Although turnout was low at yesterday's hearing at the Long Island Hilton, some speakers shared a similar message.

"I understand the need for raising fares . . . [but] how come the Long Island Rail Road or the MTA never say, 'Let's increase or better the service?' " LIRR commuter Vishal Chaudhri, 36, of Wheatley Heights, told a panel of MTA officials, including LIRR president Patrick Nowakowski.

"How do you propose a fare increase in conjunction with decreasing quality of service?" asked Caitlin Meuser, 23, of Huntington Station, who quit her job in Manhattan over the summer because of repeated LIRR service disruptions. "I do not get paid more to do less work. And I have trouble wrapping my head around how the Long Island Rail Road can justify that concept."

MTA officials have said the increase is necessary to help cover the increasing cost of running the system, which has an annual operating budget of about $14 billion. The fare hike is expected to generate an extra $252 million a year.

"Nobody wants to pay more. We don't want to charge more," said MTA board member Mitchell Pally of Stony Brook, adding that he supports pushing the State Legislature to create a new revenue stream for the MTA, such as congestion pricing, to relieve the burden on transit riders. "We only have one way to get more money: The fares and the tolls . . . We can't do anything else."
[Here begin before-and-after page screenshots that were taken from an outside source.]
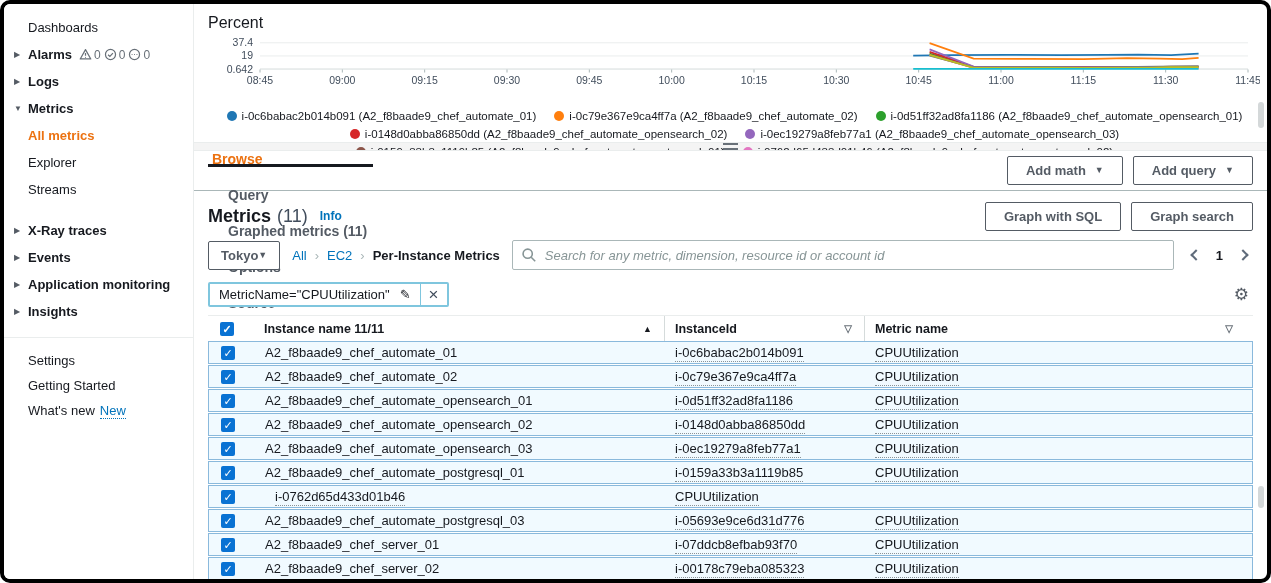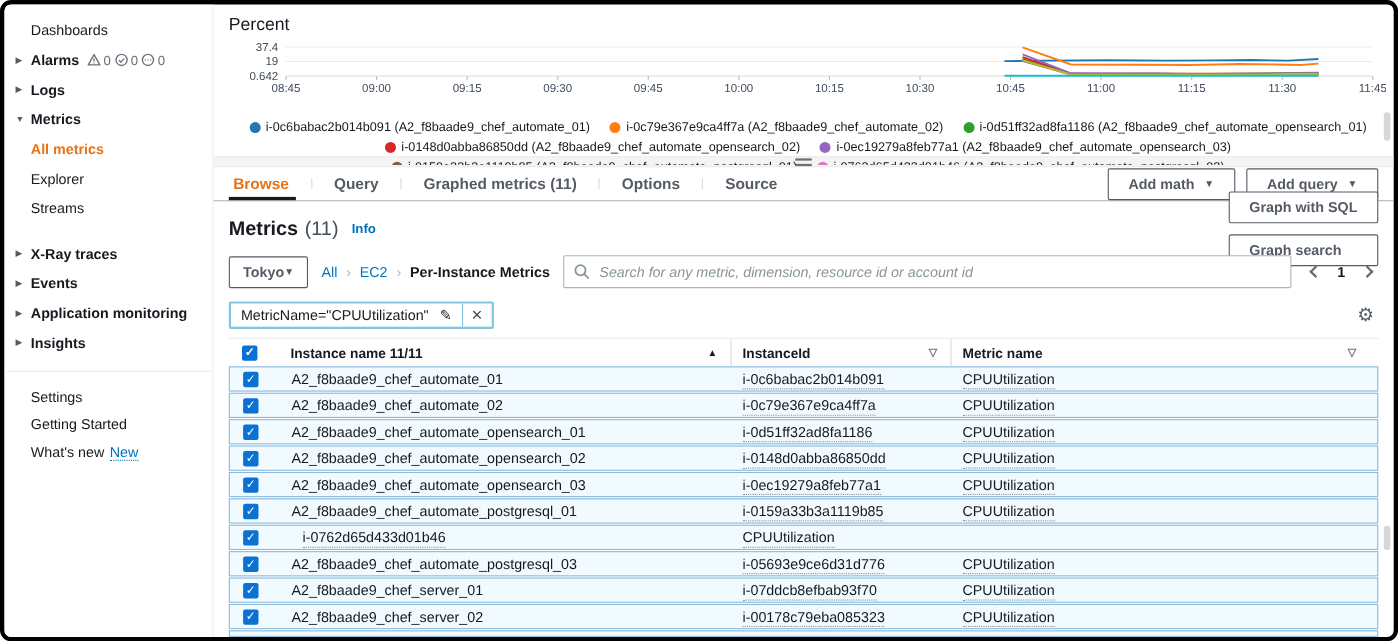--- a/index.html
+++ b/index.html
@@ -41,42 +41,42 @@
 
   
   .split-bar { height: 13px; background: #f4f4f4; border-top: 1px solid #eaeded;
                border-bottom: 1px solid #eaeded; display: flex; align-items: center;
                justify-content: center; cursor: row-resize; }
   .grip { width: 15px; height: 7px; border-top: 2px solid #687078; border-bottom: 2px solid #687078; }
 
   
   .tabs-row { height: 40px; display: flex; align-items: stretch; border-bottom: 1px solid #aab7b8;
               padding: 0 14px; }
-  .tabs { display: flex; align-items: stretch; }
+  .tabs { display: flex; align-items: stretch; flex-direction: column; }
   .tab { position: relative; display: flex; align-items: center; padding: 0 20px;
          font-size: 14px; font-weight: 700; color: #545b64; cursor: pointer; white-space: nowrap; }
   .tab:first-child { padding-left: 4px; }
   .tab.active { color: #ec7211; }
   .tab.active::after { content: ""; position: absolute; left: 0; right: 14px; bottom: 0;
                        height: 3px; background: #16191f; }
   .tab-sep { width: 1px; background: #d5dbdb; margin: 10px 0; }
   .tab-actions { margin-left: auto; display: flex; align-items: center; gap: 10px; }
 
   .btn { display: inline-flex; align-items: center; gap: 9px; background: #fff;
          border: 1px solid #545b64; border-radius: 2px; color: #545b64; font-weight: 700;
          font-size: 13px; padding: 6px 18px; cursor: pointer; font-family: inherit; white-space: nowrap; }
   .caret { font-size: 9px; line-height: 1; }
 
   
   .content { flex: 1; padding: 8px 14px 0 14px; position: relative; }
   .heading-row { display: flex; align-items: center; height: 34px; }
   .page-title { font-size: 18px; font-weight: 700; }
   .title-count { font-size: 18px; font-weight: 400; color: #414d5c; margin-left: 6px; }
   .info-link { font-size: 12px; font-weight: 700; color: #0073bb; margin-left: 12px; cursor: pointer; }
-  .heading-actions { margin-left: auto; display: flex; gap: 10px; flex-direction: column; }
+  .heading-actions { margin-left: auto; display: flex; gap: 10px; }
 
   .filter-row { display: flex; align-items: center; gap: 12px; margin-top: 6px; height: 32px; }
   .region-btn { padding: 6px 12px; gap: 0; }
   .breadcrumb { display: flex; align-items: center; gap: 8px; font-size: 13px; white-space: nowrap; }
   .crumb-link { color: #0073bb; cursor: pointer; }
   .crumb-sep { color: #aab7b8; font-size: 13px; }
   .crumb-current { color: #16191f; font-weight: 700; }
   .searchbox { flex: 1; position: relative; }
   .searchbox input { width: 100%; height: 30px; border: 1px solid #aab7b8; border-radius: 2px;
                      padding: 0 24px 0 32px; font-size: 13px; font-family: inherit; color: #16191f; }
LIRR customers can record video testimony on the fare and toll hikes at the Hicksville station from 6 a.m. until 10 a.m. Thursday and at the Ronkonkoma station from 6 a.m. until 10 a.m. on Dec. 9. Videos will be limited to 3 minutes.

Comments also can be submitted via email through the MTA website at mta.info or by letter sent to MTA Government Affairs, 347 Madison Ave., 5th floor, New York, NY 10017.